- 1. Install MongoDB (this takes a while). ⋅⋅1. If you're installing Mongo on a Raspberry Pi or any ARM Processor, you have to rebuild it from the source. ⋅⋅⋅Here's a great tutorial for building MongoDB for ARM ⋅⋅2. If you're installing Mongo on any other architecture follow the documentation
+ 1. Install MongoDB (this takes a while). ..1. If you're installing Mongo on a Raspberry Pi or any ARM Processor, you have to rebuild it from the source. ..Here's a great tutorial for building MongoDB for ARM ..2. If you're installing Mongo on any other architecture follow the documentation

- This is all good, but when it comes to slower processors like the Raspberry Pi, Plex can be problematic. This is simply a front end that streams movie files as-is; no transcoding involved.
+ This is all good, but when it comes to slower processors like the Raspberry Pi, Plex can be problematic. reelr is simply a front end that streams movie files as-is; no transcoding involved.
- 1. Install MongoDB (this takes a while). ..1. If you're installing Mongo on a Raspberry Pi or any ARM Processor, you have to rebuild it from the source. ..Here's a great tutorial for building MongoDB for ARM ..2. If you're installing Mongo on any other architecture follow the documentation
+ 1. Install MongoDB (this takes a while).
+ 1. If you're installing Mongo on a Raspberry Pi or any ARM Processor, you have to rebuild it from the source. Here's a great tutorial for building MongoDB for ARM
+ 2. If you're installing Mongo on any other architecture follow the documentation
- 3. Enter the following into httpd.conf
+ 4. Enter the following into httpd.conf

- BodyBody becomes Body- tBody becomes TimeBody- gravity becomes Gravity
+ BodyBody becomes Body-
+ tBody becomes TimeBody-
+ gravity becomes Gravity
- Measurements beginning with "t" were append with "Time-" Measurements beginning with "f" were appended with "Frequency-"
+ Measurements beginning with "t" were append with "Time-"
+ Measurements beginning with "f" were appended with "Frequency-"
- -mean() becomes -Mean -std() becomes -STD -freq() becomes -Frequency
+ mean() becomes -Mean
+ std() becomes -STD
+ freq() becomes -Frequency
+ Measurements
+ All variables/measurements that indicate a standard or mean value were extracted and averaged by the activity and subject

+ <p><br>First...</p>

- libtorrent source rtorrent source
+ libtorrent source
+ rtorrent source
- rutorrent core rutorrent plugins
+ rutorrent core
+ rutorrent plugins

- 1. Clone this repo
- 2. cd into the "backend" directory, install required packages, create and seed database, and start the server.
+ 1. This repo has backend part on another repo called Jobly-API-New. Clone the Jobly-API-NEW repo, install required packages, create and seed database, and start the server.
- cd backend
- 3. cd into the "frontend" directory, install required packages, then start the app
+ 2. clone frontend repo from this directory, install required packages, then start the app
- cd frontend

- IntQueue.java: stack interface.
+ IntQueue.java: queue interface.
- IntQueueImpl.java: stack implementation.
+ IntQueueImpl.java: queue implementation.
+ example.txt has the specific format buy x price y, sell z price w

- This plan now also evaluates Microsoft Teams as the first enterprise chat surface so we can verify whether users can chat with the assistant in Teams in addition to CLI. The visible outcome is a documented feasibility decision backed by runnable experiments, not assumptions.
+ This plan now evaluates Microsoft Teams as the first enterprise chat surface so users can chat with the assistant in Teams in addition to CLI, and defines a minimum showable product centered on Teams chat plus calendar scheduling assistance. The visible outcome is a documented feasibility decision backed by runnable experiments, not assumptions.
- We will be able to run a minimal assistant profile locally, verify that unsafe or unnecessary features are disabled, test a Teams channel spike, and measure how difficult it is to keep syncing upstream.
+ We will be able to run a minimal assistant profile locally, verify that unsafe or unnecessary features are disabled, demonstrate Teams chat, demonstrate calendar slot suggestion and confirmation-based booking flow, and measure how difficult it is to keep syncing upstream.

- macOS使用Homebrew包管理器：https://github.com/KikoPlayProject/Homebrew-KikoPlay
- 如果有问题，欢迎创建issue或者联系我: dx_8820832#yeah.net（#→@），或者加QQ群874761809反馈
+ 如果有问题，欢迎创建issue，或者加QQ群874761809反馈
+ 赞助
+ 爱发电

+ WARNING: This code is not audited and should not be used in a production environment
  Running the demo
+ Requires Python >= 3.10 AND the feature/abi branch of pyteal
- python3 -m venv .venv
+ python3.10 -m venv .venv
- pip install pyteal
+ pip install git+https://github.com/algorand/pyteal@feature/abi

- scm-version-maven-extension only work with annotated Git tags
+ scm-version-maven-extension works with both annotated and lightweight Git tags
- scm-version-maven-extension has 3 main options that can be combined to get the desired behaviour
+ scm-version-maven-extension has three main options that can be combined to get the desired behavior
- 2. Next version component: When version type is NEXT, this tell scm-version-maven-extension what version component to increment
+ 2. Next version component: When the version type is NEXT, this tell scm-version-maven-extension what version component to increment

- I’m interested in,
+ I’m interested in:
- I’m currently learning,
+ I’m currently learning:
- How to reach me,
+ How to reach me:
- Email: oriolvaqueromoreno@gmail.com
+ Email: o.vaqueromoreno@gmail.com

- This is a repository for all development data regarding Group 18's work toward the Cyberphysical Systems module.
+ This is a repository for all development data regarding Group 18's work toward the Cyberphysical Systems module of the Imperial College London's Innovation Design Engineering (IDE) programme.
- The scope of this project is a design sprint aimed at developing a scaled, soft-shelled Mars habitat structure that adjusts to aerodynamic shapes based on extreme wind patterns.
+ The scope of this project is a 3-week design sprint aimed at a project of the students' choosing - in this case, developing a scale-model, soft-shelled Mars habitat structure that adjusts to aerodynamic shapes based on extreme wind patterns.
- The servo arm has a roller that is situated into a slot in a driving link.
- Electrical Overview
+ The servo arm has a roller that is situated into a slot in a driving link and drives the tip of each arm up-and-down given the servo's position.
□ □ □ □
▶ Instructions to follow:
State only the number of lines in these entries that contain "then".

▶ Exercise response:
2